### Input material
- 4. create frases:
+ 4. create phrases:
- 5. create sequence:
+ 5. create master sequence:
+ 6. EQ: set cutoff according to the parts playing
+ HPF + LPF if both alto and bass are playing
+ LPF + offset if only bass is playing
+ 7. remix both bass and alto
--
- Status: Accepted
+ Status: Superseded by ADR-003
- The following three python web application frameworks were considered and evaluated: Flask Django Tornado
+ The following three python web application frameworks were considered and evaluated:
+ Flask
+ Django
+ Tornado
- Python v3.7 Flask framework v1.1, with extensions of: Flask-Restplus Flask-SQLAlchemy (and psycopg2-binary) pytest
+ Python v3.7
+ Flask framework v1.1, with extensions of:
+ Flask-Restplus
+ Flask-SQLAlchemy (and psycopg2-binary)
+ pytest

### Problem requirements
Return a word-for-word copy of the lines above from the one holding "- 4. create" through the one holding "bass and alto", with both of them included and nothing besides.

### Response to this exercise
- 4. create frases:
+ 4. create phrases:
- 5. create sequence:
+ 5. create master sequence:
+ 6. EQ: set cutoff according to the parts playing
+ HPF + LPF if both alto and bass are playing
+ LPF + offset if only bass is playing
+ 7. remix both bass and alto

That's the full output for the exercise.